START Records supplied

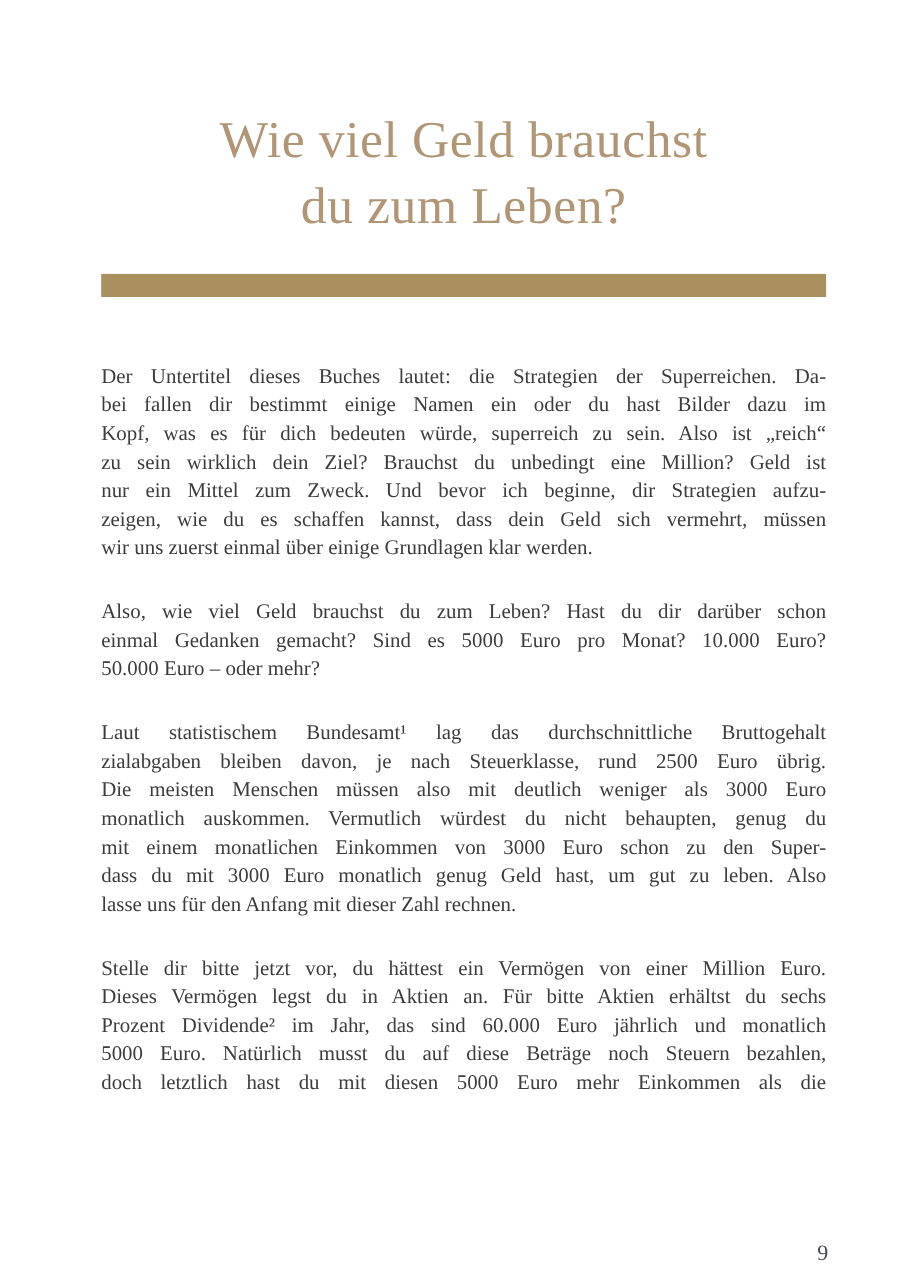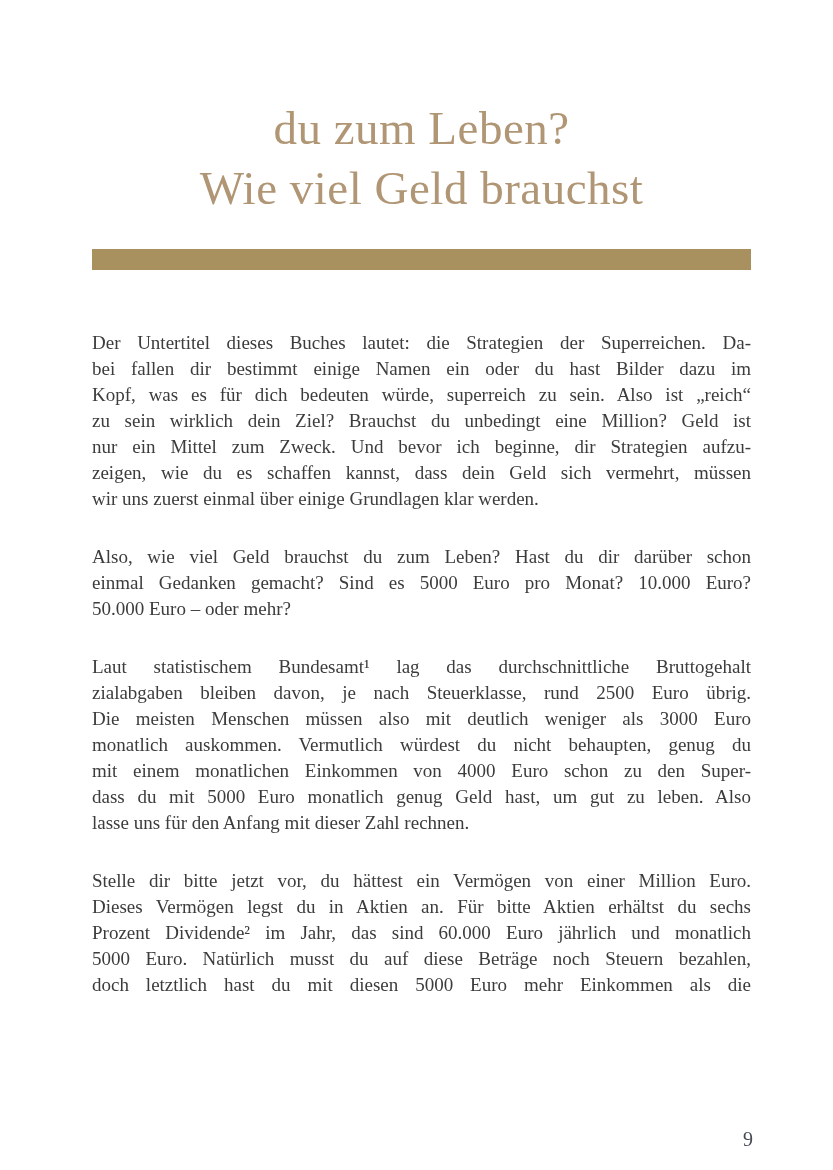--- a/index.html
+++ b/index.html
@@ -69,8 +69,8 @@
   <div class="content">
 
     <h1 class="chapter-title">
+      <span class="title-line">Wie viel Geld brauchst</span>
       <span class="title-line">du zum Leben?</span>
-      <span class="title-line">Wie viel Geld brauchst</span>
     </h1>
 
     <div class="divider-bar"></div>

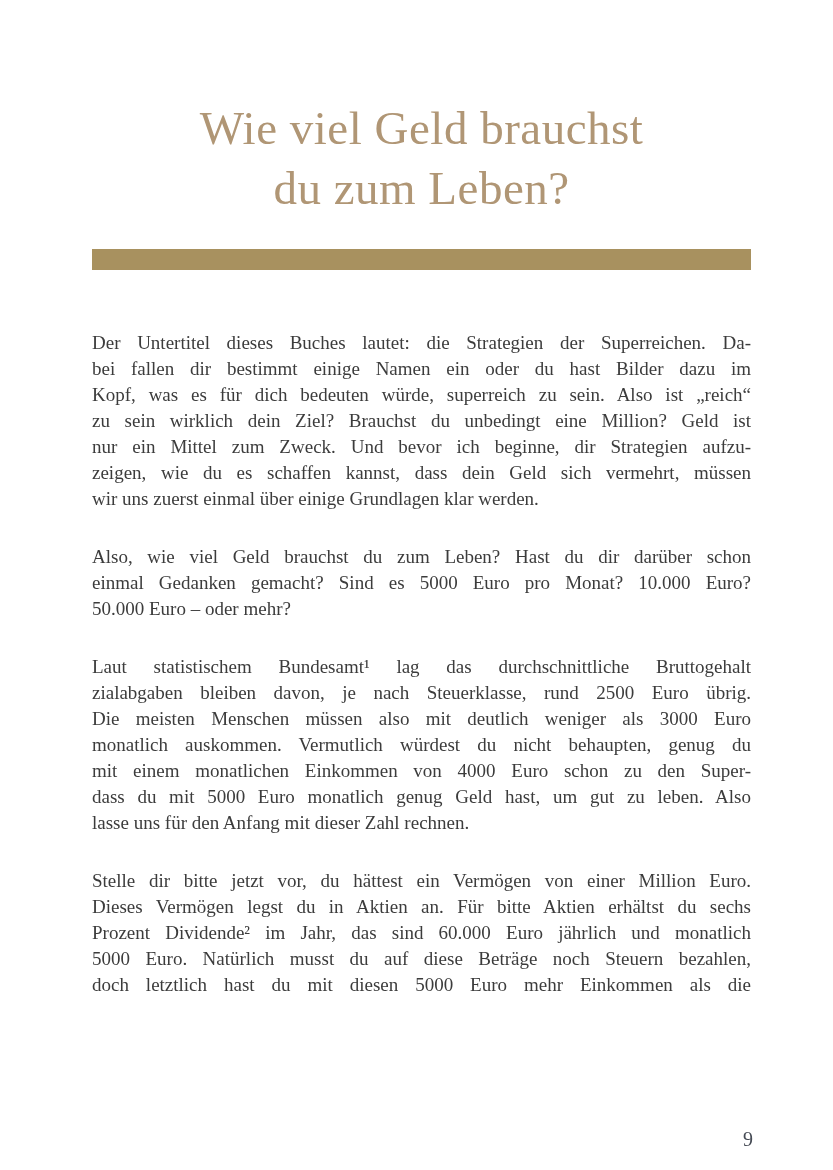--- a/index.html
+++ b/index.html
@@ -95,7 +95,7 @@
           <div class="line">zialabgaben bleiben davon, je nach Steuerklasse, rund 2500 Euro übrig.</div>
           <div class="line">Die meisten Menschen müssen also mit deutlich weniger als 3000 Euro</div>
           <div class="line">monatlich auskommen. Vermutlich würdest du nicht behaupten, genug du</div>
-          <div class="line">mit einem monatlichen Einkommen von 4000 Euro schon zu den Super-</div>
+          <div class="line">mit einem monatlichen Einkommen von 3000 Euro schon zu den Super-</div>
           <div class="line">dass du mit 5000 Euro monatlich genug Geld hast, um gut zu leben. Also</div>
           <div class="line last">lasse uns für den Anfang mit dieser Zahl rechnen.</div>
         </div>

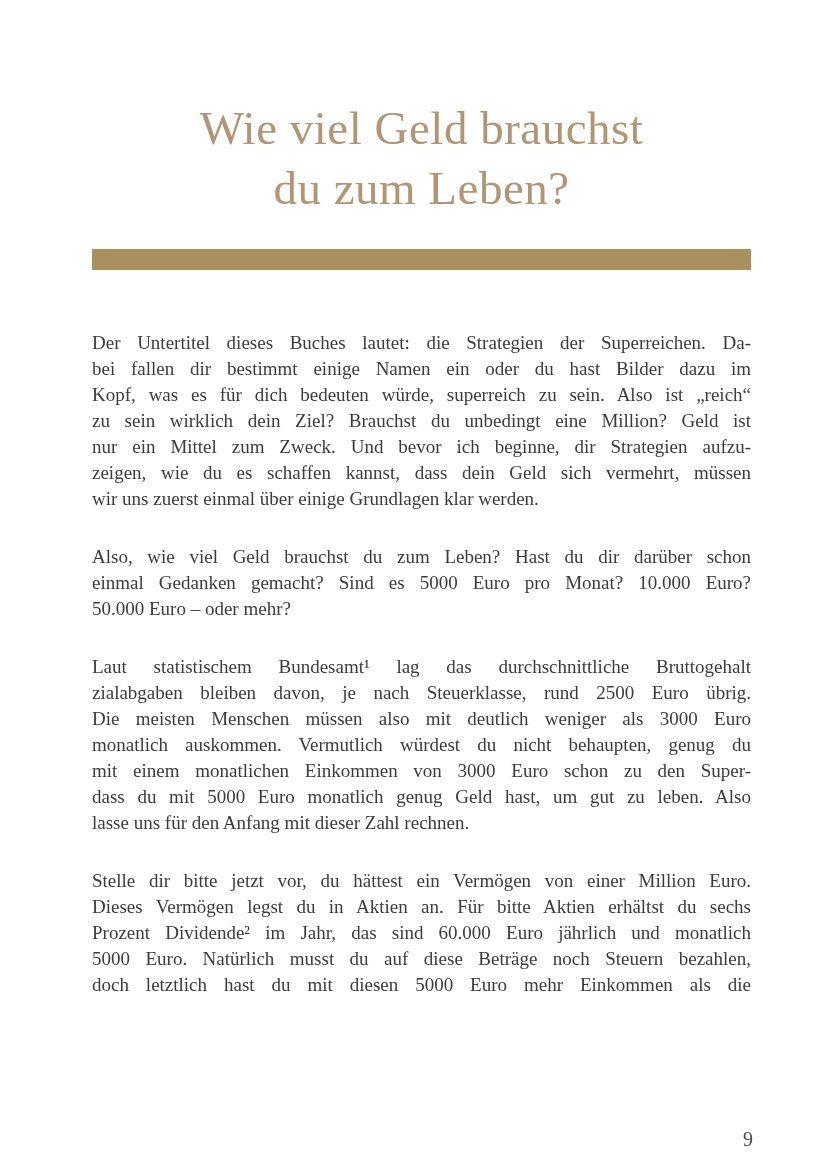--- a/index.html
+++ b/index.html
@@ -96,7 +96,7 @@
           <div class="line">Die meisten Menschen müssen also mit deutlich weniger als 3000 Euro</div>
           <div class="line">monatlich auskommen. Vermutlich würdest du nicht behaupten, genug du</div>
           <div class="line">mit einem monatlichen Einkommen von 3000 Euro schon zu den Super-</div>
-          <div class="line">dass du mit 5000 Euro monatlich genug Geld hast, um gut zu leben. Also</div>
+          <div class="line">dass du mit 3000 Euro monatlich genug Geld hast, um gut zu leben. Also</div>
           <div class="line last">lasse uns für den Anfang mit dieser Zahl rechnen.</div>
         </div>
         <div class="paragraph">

END Records supplied

§ **Assigned task**
Write out exactly the opening lines of the data, stopping after the line that holds "-95,7 +95,7 @@". Exclude pictures.

§ **Your solution**
--- a/index.html
+++ b/index.html
@@ -69,8 +69,8 @@
   <div class="content">
 
     <h1 class="chapter-title">
+      <span class="title-line">Wie viel Geld brauchst</span>
       <span class="title-line">du zum Leben?</span>
-      <span class="title-line">Wie viel Geld brauchst</span>
     </h1>
 
     <div class="divider-bar"></div>

--- a/index.html
+++ b/index.html
@@ -95,7 +95,7 @@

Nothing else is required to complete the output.